Before-and-after change records
- Opening Delimiter -
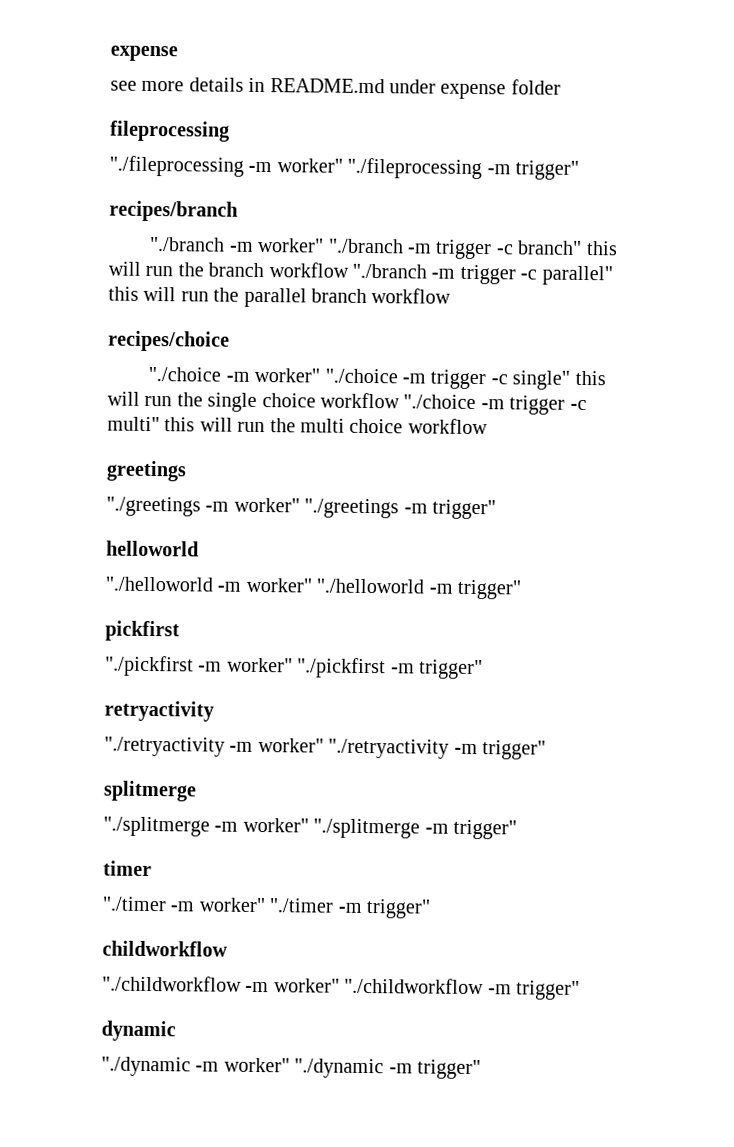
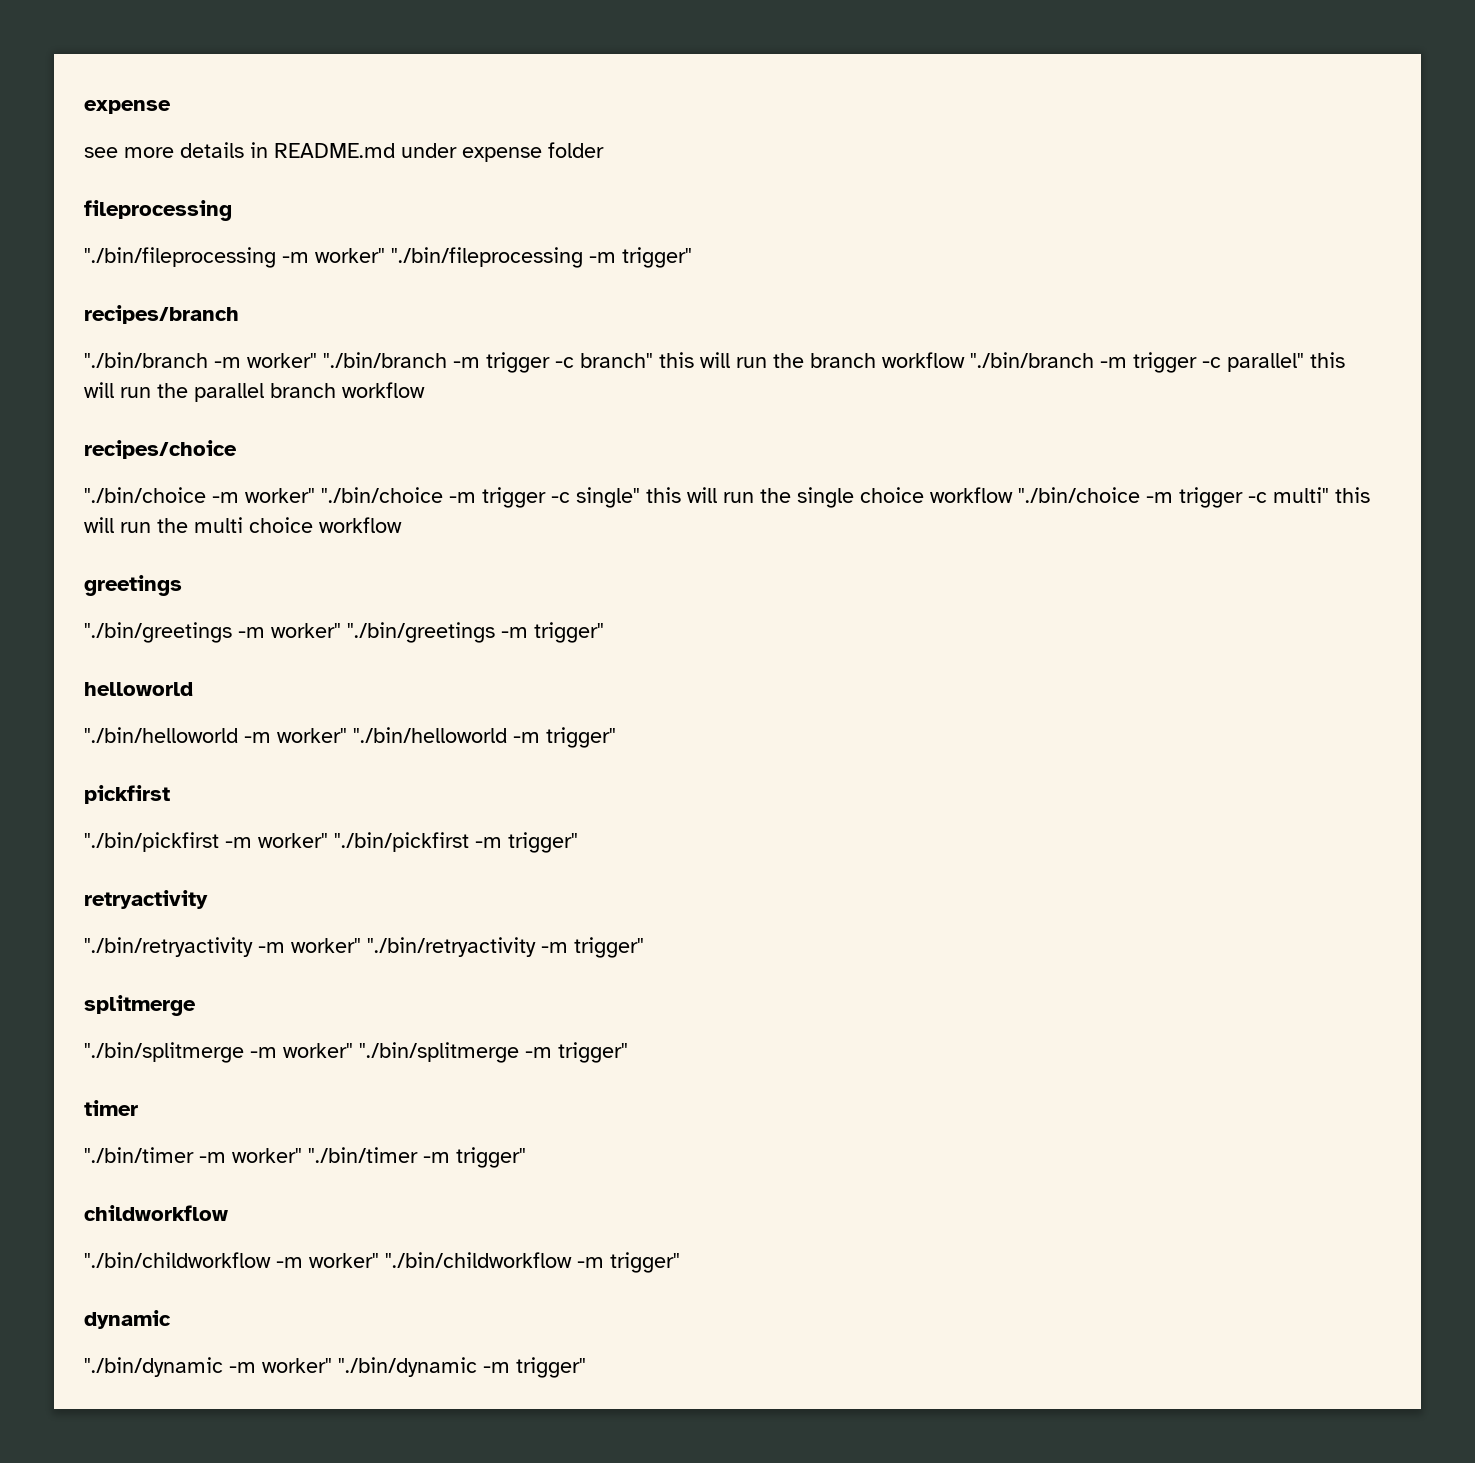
[109,155,483,180] "./fileprocessing -m worker" "./fileprocessing -> [84,247,583,268] "./bin/fileprocessing -m worker" "./bin/fileprocessing
[149,236,404,254] "./branch -m worker" "./branch -> [84,352,447,368] "./bin/branch -m worker" "./bin/branch
[352,263,427,279] "./branch -> [970,352,1094,368] "./bin/branch
[148,366,398,384] "./choice -m worker" "./choice -> [84,487,443,503] "./bin/choice -m worker" "./bin/choice
[403,394,477,410] "./choice -> [1018,487,1140,503] "./bin/choice
[106,496,400,519] "./greetings -m worker" "./greetings -> [84,622,495,643] "./bin/greetings -m worker" "./bin/greetings
[105,576,425,594] "./helloworld -m worker" "./helloworld -> [84,727,507,743] "./bin/helloworld -m worker" "./bin/helloworld
[105,655,387,679] "./pickfirst -m worker" "./pickfirst -> [84,832,469,852] "./bin/pickfirst -m worker" "./bin/pickfirst
[104,736,450,759] "./retryactivity -m worker" "./retryactivity -> [84,937,536,957] "./bin/retryactivity -m worker" "./bin/retryactivity
[103,816,421,839] "./splitmerge -m worker" "./splitmerge -> [84,1042,519,1063] "./bin/splitmerge -m worker" "./bin/splitmerge
[102,896,334,913] "./timer -m worker" "./timer -> [84,1147,418,1163] "./bin/timer -m worker" "./bin/timer
[102,975,485,995] "./childworkflow -m worker" "./childworkflow -> [84,1252,572,1268] "./bin/childworkflow -m worker" "./bin/childworkflow
[101,1056,385,1079] "./dynamic -m worker" "./dynamic -> [84,1357,477,1377] "./bin/dynamic -m worker" "./bin/dynamic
- Closing Delimiter -
_EXERCISE AIM_
The entries above are to be returned exactly, without their pictures.

_OUTPUT OF THE EXERCISE_
[109,155,483,180] "./fileprocessing -m worker" "./fileprocessing -> [84,247,583,268] "./bin/fileprocessing -m worker" "./bin/fileprocessing
[149,236,404,254] "./branch -m worker" "./branch -> [84,352,447,368] "./bin/branch -m worker" "./bin/branch
[352,263,427,279] "./branch -> [970,352,1094,368] "./bin/branch
[148,366,398,384] "./choice -m worker" "./choice -> [84,487,443,503] "./bin/choice -m worker" "./bin/choice
[403,394,477,410] "./choice -> [1018,487,1140,503] "./bin/choice
[106,496,400,519] "./greetings -m worker" "./greetings -> [84,622,495,643] "./bin/greetings -m worker" "./bin/greetings
[105,576,425,594] "./helloworld -m worker" "./helloworld -> [84,727,507,743] "./bin/helloworld -m worker" "./bin/helloworld
[105,655,387,679] "./pickfirst -m worker" "./pickfirst -> [84,832,469,852] "./bin/pickfirst -m worker" "./bin/pickfirst
[104,736,450,759] "./retryactivity -m worker" "./retryactivity -> [84,937,536,957] "./bin/retryactivity -m worker" "./bin/retryactivity
[103,816,421,839] "./splitmerge -m worker" "./splitmerge -> [84,1042,519,1063] "./bin/splitmerge -m worker" "./bin/splitmerge
[102,896,334,913] "./timer -m worker" "./timer -> [84,1147,418,1163] "./bin/timer -m worker" "./bin/timer
[102,975,485,995] "./childworkflow -m worker" "./childworkflow -> [84,1252,572,1268] "./bin/childworkflow -m worker" "./bin/childworkflow
[101,1056,385,1079] "./dynamic -m worker" "./dynamic -> [84,1357,477,1377] "./bin/dynamic -m worker" "./bin/dynamic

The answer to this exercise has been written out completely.